Yulia Sergeyevna got up and held out her hand to Laptev.
“Excuse me,” she said, “it’s time for me to go. Please give my love to your sister.”
“Ru-ru-ru-ru,” hummed the doctor. “Ru-ru-ru-ru.”
Yulia Sergeyevna went out, and, after staying a little longer, Laptev said good-bye to the doctor and went home. When a man is dissatisfied and feels unhappy, how trivial seem to him the shapes of the lime trees, the shadows, the clouds, all the beauties of nature, so complacent, so indifferent! By now the moon was high up in the sky, and the clouds were scudding quickly below. “But how naive and provincial the moon is, how threadbare and paltry the clouds!” thought Laptev. He felt ashamed of the way he had talked just now about medicine and the night refuge. He felt with horror that next day he would not have will enough to resist trying to see her and talk to her again, and would again be convinced that he was nothing to her. And the day after—it would be the same. With what object? And how and when would it all end?
At home he went in to see his sister. Nina Fyodorovna still looked strong and gave the impression of being a well-built, vigorous woman, but her striking pallor made her look like a corpse, especially when, as now, she was lying on her back with her eyes closed; her elder daughter Sasha, a girl of ten years old, was sitting beside her reading aloud from her reading book.
“Alyosha has come,” the invalid said softly to herself.
There had long been established between Sasha and her uncle a tacit compact, to take turns in sitting with the patient. On this occasion Sasha closed her reading book, and, without uttering a word, went softly out of the room. Laptev took an historical novel from the chest of drawers, and, looking for the right page, sat down and began reading it aloud.
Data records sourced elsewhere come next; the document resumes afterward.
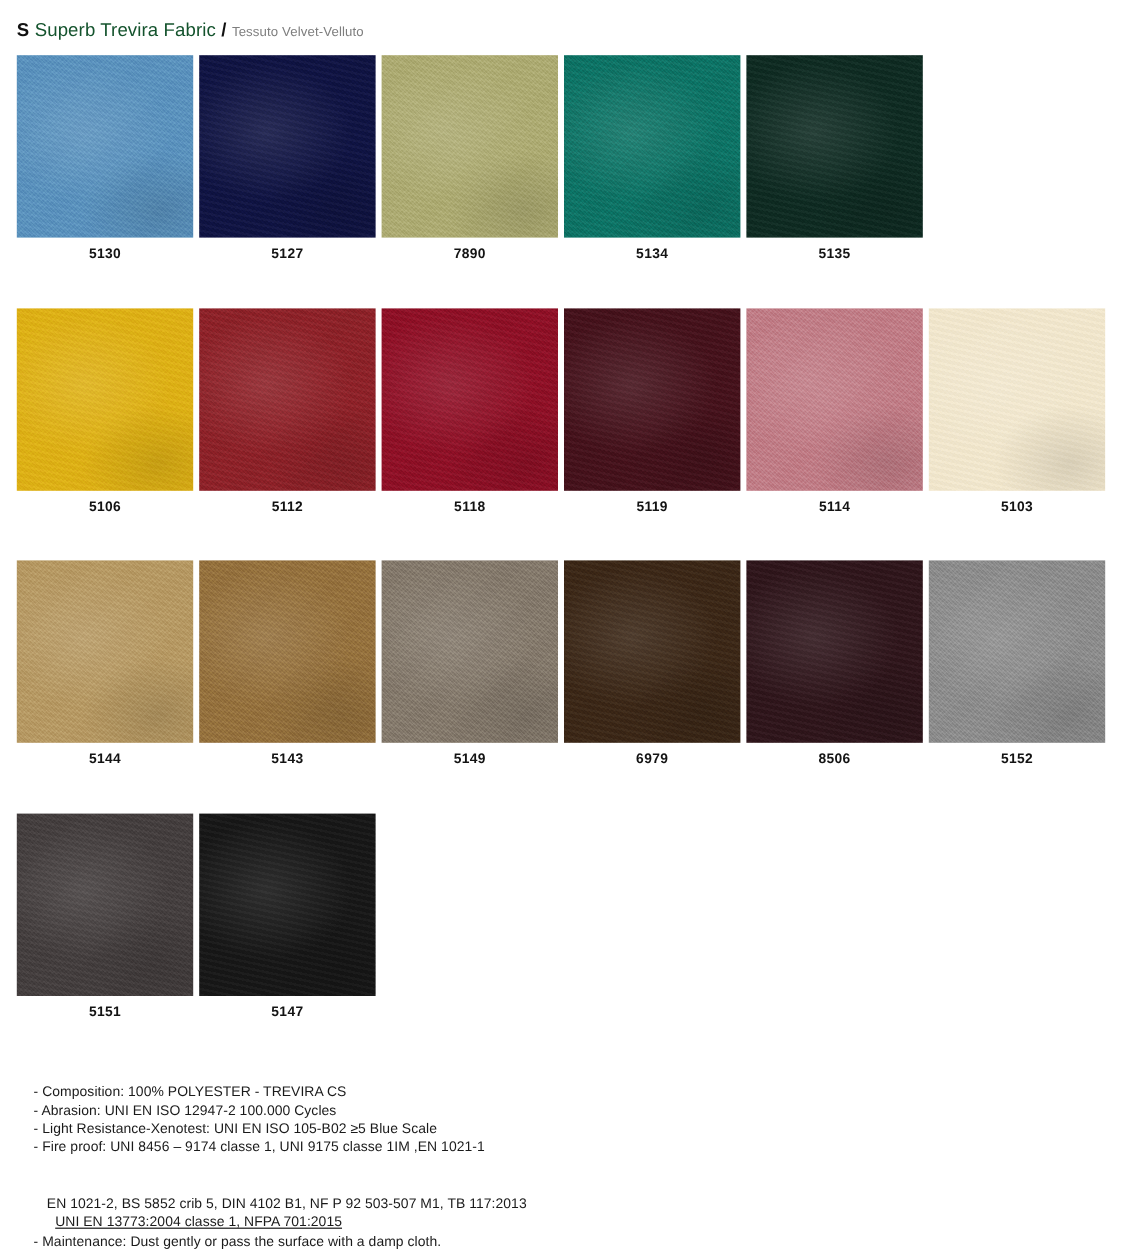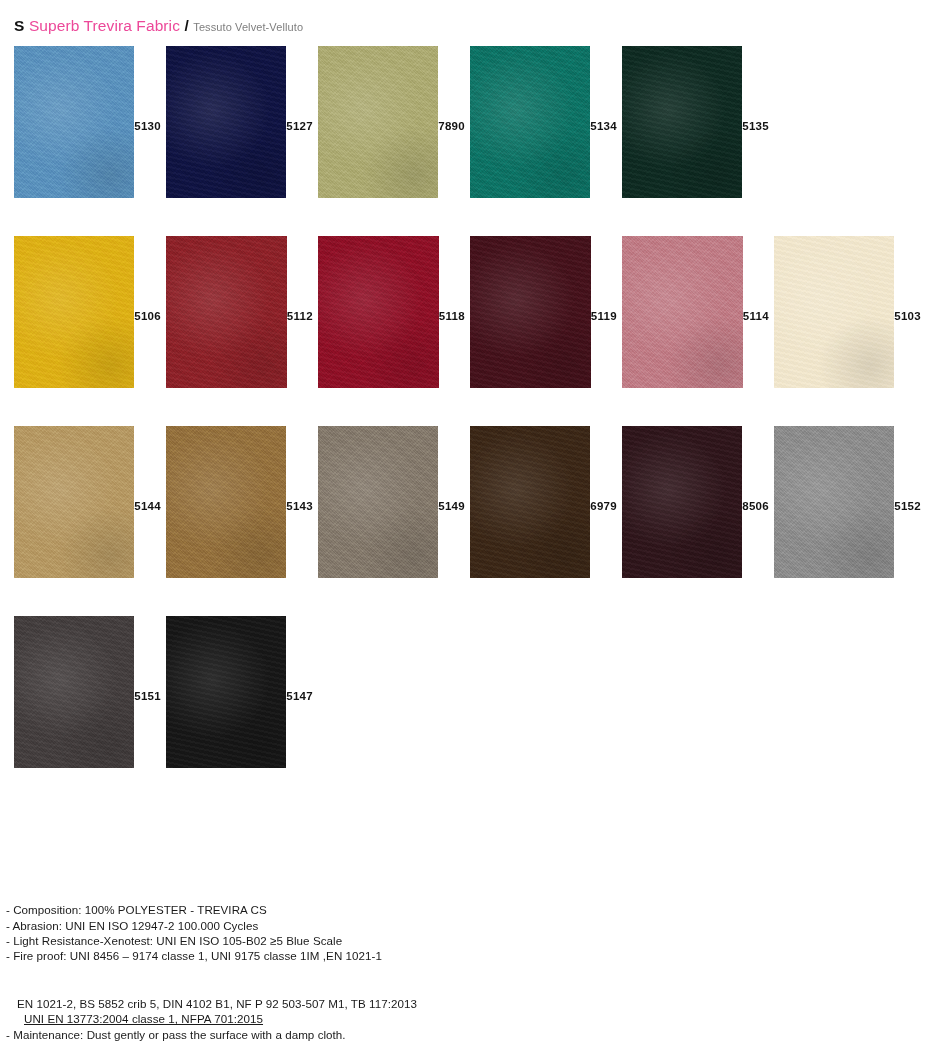"Superb Trevira Fabric" .title-name { color: #ec4899 -> #14532d }
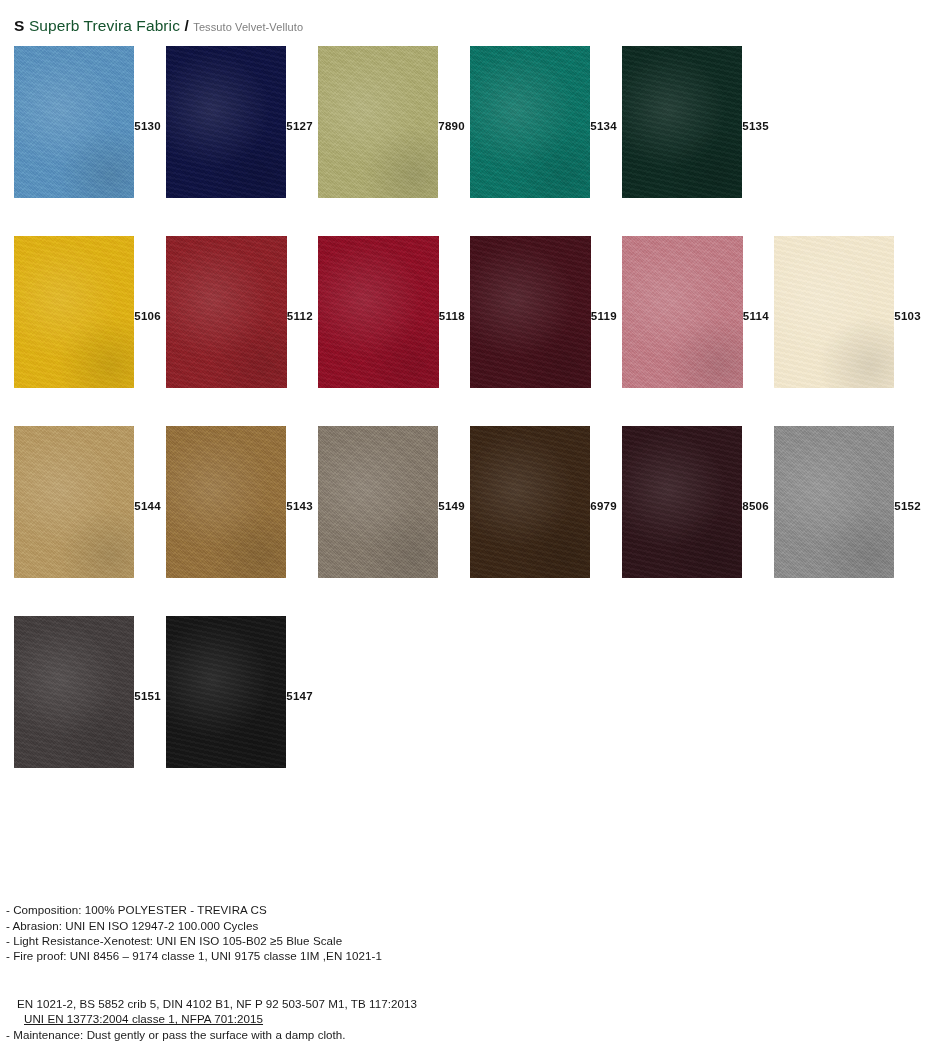"5130" .swatch-cell { flex-direction: row -> column }
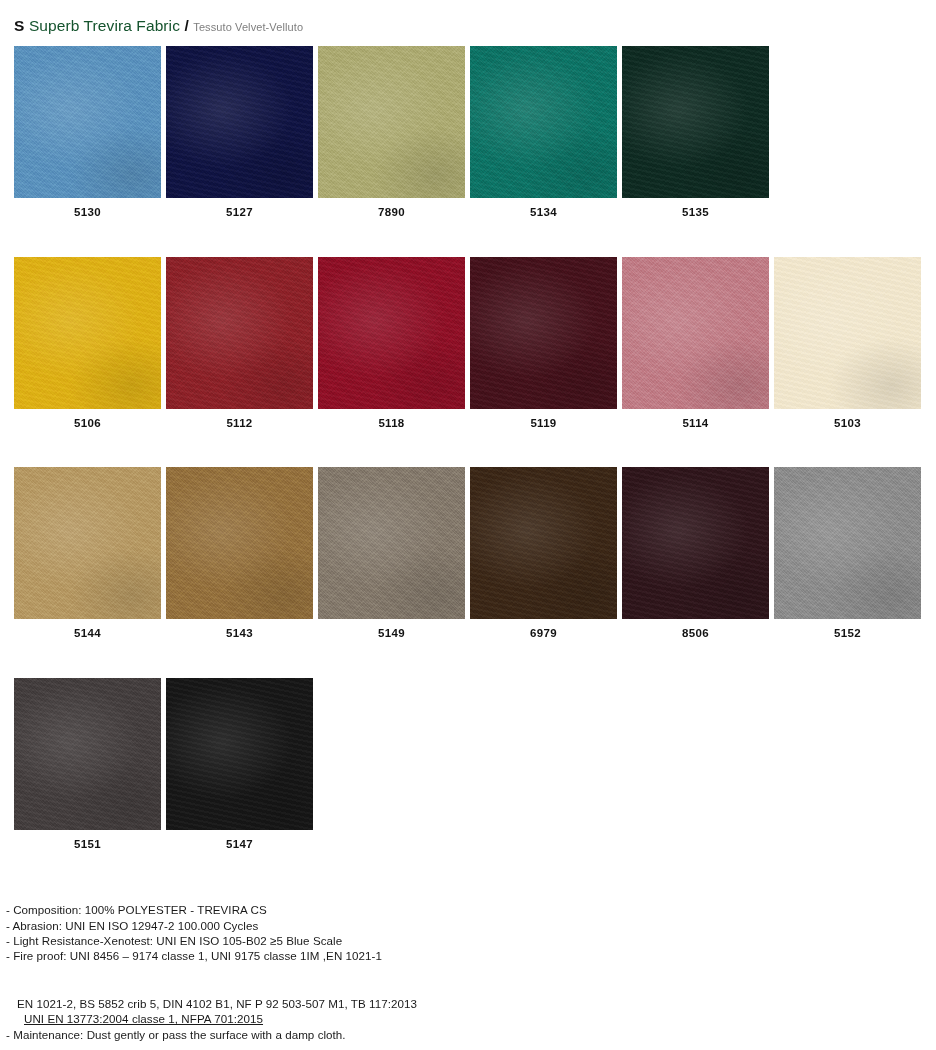"- Composition: 100% POLYESTER -" #spec-block { left: 6px -> 28px }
Nina Fyodorovna was born in Moscow of a merchant family. She and her two brothers had spent their childhood and early youth, living at home in Pyatnitsky Street. Their childhood was long and wearisome; her father treated her sternly, and had even on two or three occasions flogged her, and her mother had had a long illness and died. The servants were coarse, dirty, and hypocritical; the house was frequented by priests and monks, also hypocritical; they ate and drank and coarsely flattered her father, whom they did not like. The boys had the good fortune to go to school, while Nina was left practically uneducated. All her life she wrote an illegible scrawl and had read nothing but historical novels. Seventeen years ago, when she was twenty-two, on a summer holiday at Khimki, she made the acquaintance of her present husband, a landowner called Panaurov, had fallen in love with him, and married him secretly against her father’s will. Panaurov, a handsome, rather impudent fellow, who whistled and lighted his cigarette from the holy lamp, struck the father as an absolutely worthless person. And when the son-in-law began in his letters demanding a dowry, the old man wrote to his daughter that he would send her furs, silver, and various articles that had been left at her mother’s death, as well as thirty thousand rubles, but without his paternal blessing. Later he sent another twenty thousand. This money, as well as the dowry, was spent; the estate had been sold and Panaurov moved with his family to the town and got a job in a provincial government office. In the town he formed another tie and had a second family, and this was the subject of much talk, as his illicit family was not a secret.